People with cancer often need chemotherapy. It’s an essential treatment in the fight against the disease. But some chemotherapy drugs may also cause a side effect called hand-foot syndrome.

Lisa Thompson, PharmD, specializes in oncology pharmacy at Banner MD Anderson Cancer Center at Banner Gateway Medical Center. She said that hand-foot syndrome, also called palmar-plantar erythrodysesthesia, can make the palms of the hands and soles of the feet red and dry. The dryness can lead to painful blisters and cracks in the skin. “People who have hand-foot syndrome may also feel burning or tingling in their hands and feet and may notice swelling,” Dr. Thompson said.

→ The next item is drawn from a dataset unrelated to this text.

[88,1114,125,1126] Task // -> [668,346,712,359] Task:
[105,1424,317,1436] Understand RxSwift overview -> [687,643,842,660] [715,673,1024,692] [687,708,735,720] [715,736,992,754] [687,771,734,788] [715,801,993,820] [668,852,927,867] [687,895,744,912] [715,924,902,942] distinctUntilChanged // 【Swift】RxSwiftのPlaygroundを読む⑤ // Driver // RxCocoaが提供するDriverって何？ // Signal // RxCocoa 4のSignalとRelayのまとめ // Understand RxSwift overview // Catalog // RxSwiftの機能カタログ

What causes hand-foot syndrome?

Hand-foot syndrome can develop when a small amount of chemotherapy leaks out of the tiny blood vessels in the hands and feet. The chemotherapy drug can damage the skin, causing redness and dryness. You’re more likely to develop hand-foot syndrome where pressure occurs on parts of the body, such as the pads of the feet, between the toes and on the sides of the feet.

You could develop hand-foot syndrome as soon as three to six weeks after you start chemotherapy, though it typically starts in the first two to three months. “The likelihood of getting hand-foot syndrome depends on the chemotherapy agent you are getting,” Dr. Thompson said.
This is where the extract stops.